Items from a dataset

▼

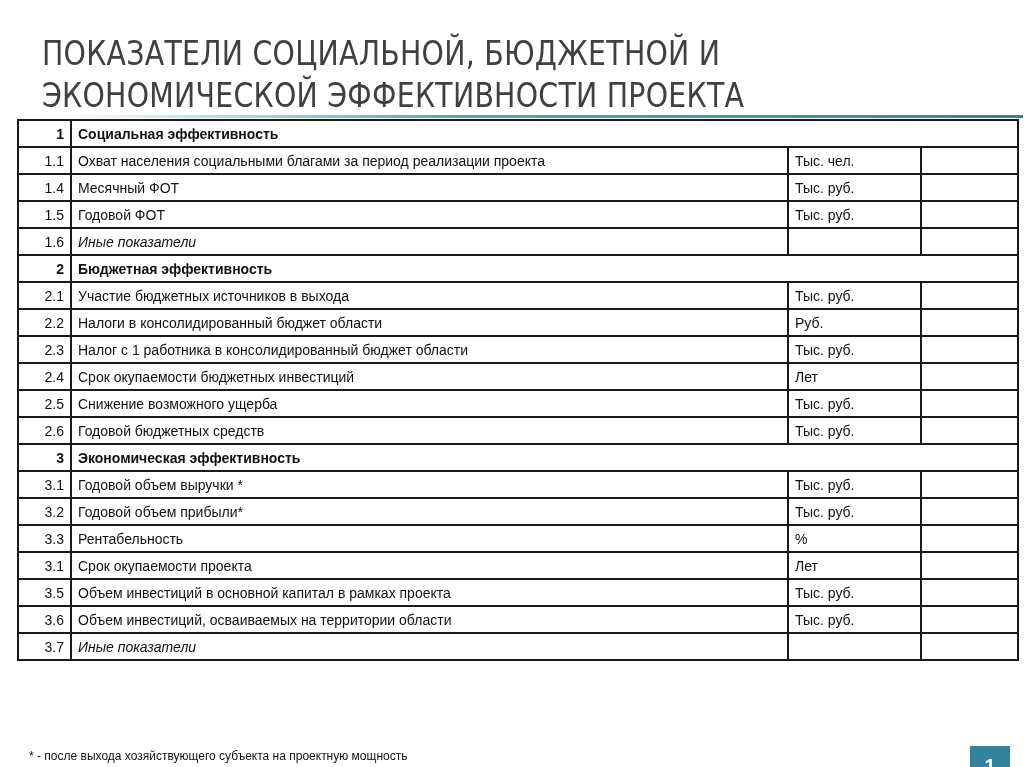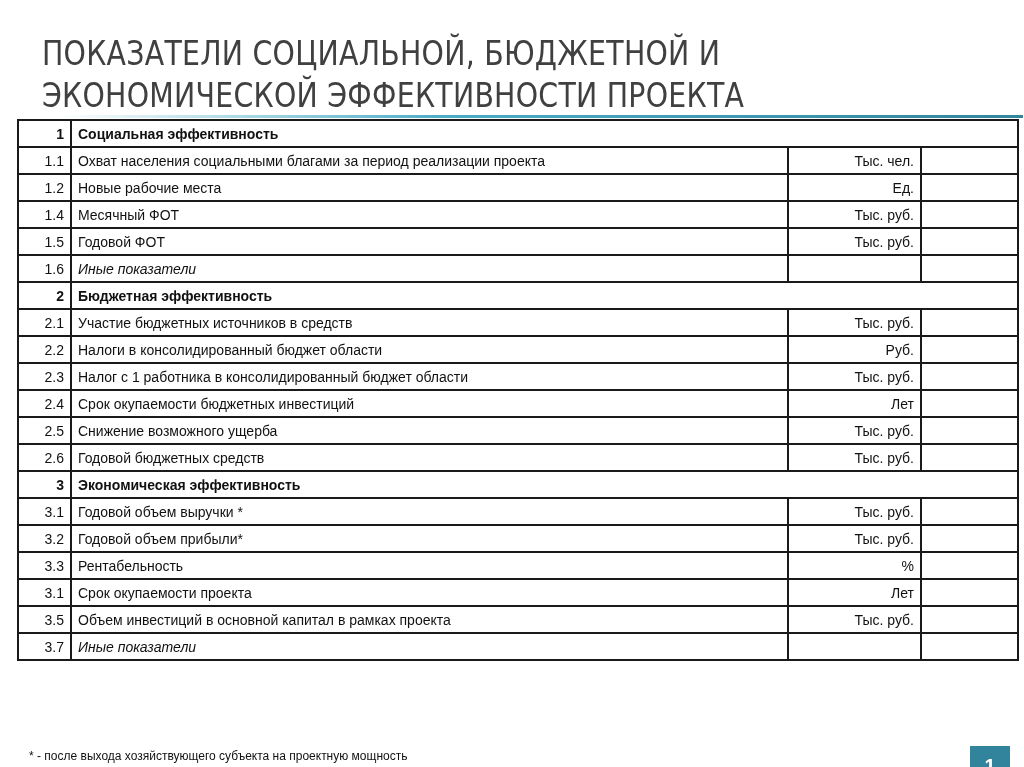--- a/index.html
+++ b/index.html
@@ -31,7 +31,7 @@
   }
   td.num { text-align: right; width: 40px; }
   td.name { }
-  td.unit { width: 118px; text-align: right; margin-left: 20px; }
+  td.unit { width: 118px; text-align: left; margin-left: 20px; }
   td.val { width: 82px; }
   tr.section td { font-weight: bold; }
   td.italic { font-style: italic; margin-top: 12px; }

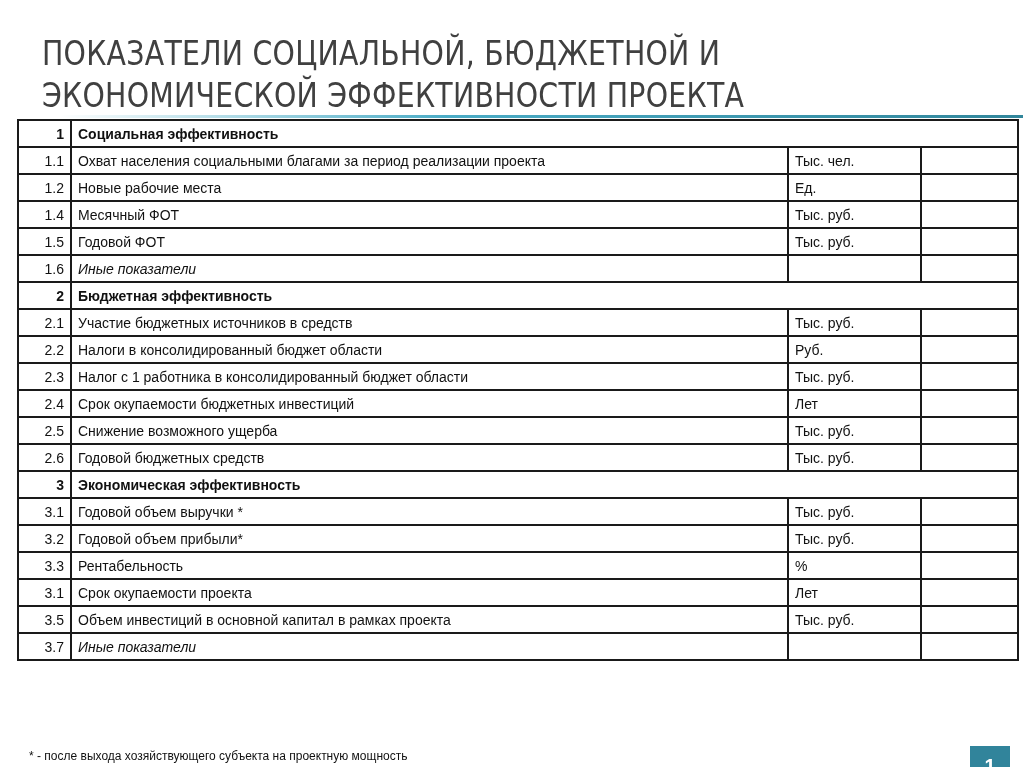--- a/index.html
+++ b/index.html
@@ -72,12 +72,6 @@
         <td class="num">1.1</td>
         <td class="name">Охват населения социальными благами за период реализации проекта</td>
         <td class="unit">Тыс. чел.</td>
-        <td class="val"></td>
-      </tr>
-      <tr>
-        <td class="num">1.2</td>
-        <td class="name">Новые рабочие места</td>
-        <td class="unit">Ед.</td>
         <td class="val"></td>
       </tr>
       <tr>

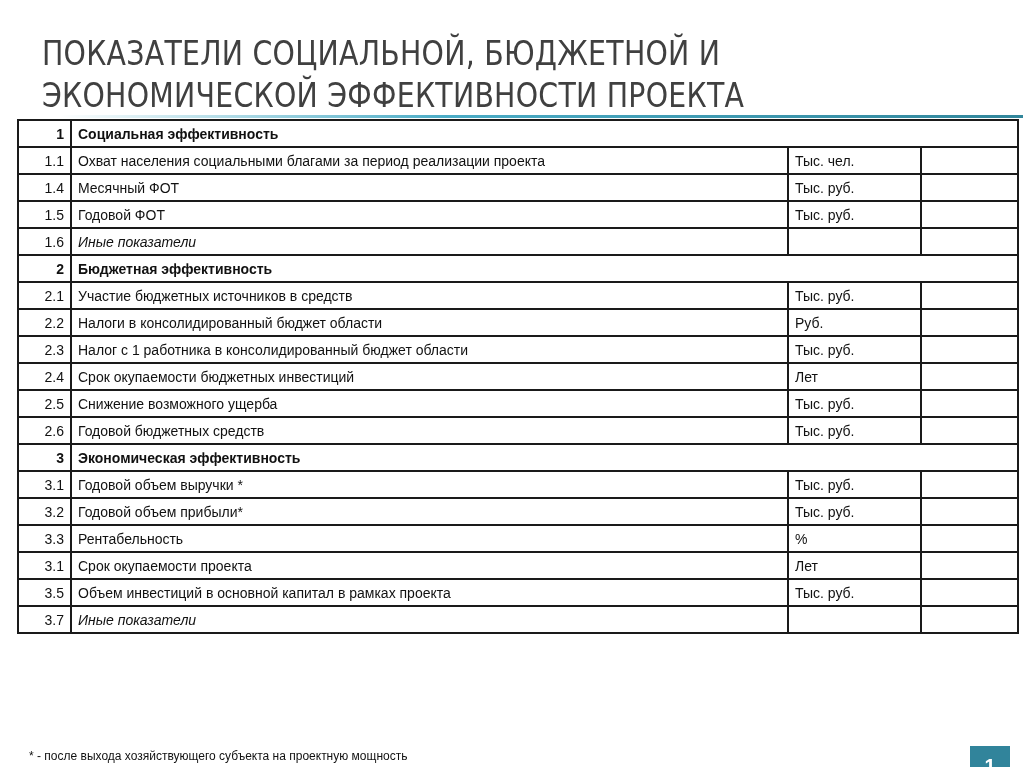--- a/index.html
+++ b/index.html
@@ -98,7 +98,7 @@
       </tr>
       <tr>
         <td class="num">2.1</td>
-        <td class="name">Участие бюджетных источников в средств</td>
+        <td class="name">Участие бюджетных источников в выхода</td>
         <td class="unit">Тыс. руб.</td>
         <td class="val"></td>
       </tr>

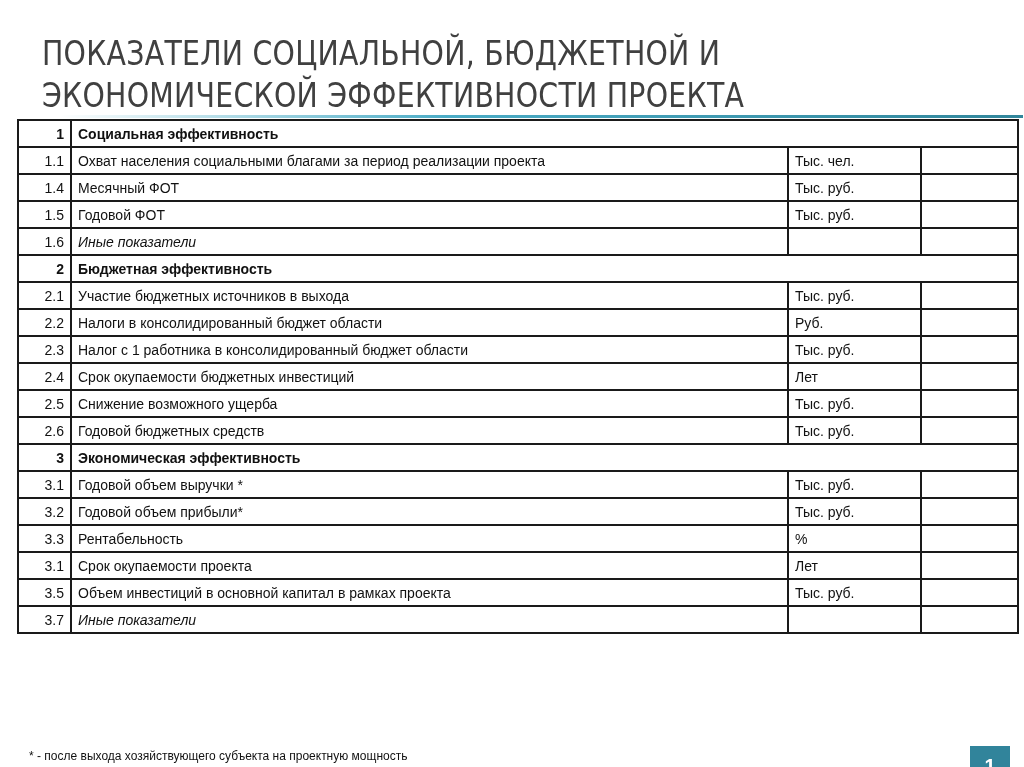--- a/index.html
+++ b/index.html
@@ -167,6 +167,12 @@
         <td class="val"></td>
       </tr>
       <tr>
+        <td class="num">3.6</td>
+        <td class="name">Объем инвестиций, осваиваемых на территории области</td>
+        <td class="unit">Тыс. руб.</td>
+        <td class="val"></td>
+      </tr>
+      <tr>
         <td class="num">3.7</td>
         <td class="name italic">Иные показатели</td>
         <td class="unit"></td>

▲

Output each record verbatim and leave out its pictures.

--- a/index.html
+++ b/index.html
@@ -31,7 +31,7 @@
   }
   td.num { text-align: right; width: 40px; }
   td.name { }
-  td.unit { width: 118px; text-align: right; margin-left: 20px; }
+  td.unit { width: 118px; text-align: left; margin-left: 20px; }
   td.val { width: 82px; }
   tr.section td { font-weight: bold; }
   td.italic { font-style: italic; margin-top: 12px; }

--- a/index.html
+++ b/index.html
@@ -72,12 +72,6 @@
         <td class="num">1.1</td>
         <td class="name">Охват населения социальными благами за период реализации проекта</td>
         <td class="unit">Тыс. чел.</td>
-        <td class="val"></td>
-      </tr>
-      <tr>
-        <td class="num">1.2</td>
-        <td class="name">Новые рабочие места</td>
-        <td class="unit">Ед.</td>
         <td class="val"></td>
       </tr>
       <tr>

--- a/index.html
+++ b/index.html
@@ -98,7 +98,7 @@
       </tr>
       <tr>
         <td class="num">2.1</td>
-        <td class="name">Участие бюджетных источников в средств</td>
+        <td class="name">Участие бюджетных источников в выхода</td>
         <td class="unit">Тыс. руб.</td>
         <td class="val"></td>
       </tr>

--- a/index.html
+++ b/index.html
@@ -167,6 +167,12 @@
         <td class="val"></td>
       </tr>
       <tr>
+        <td class="num">3.6</td>
+        <td class="name">Объем инвестиций, осваиваемых на территории области</td>
+        <td class="unit">Тыс. руб.</td>
+        <td class="val"></td>
+      </tr>
+      <tr>
         <td class="num">3.7</td>
         <td class="name italic">Иные показатели</td>
         <td class="unit"></td>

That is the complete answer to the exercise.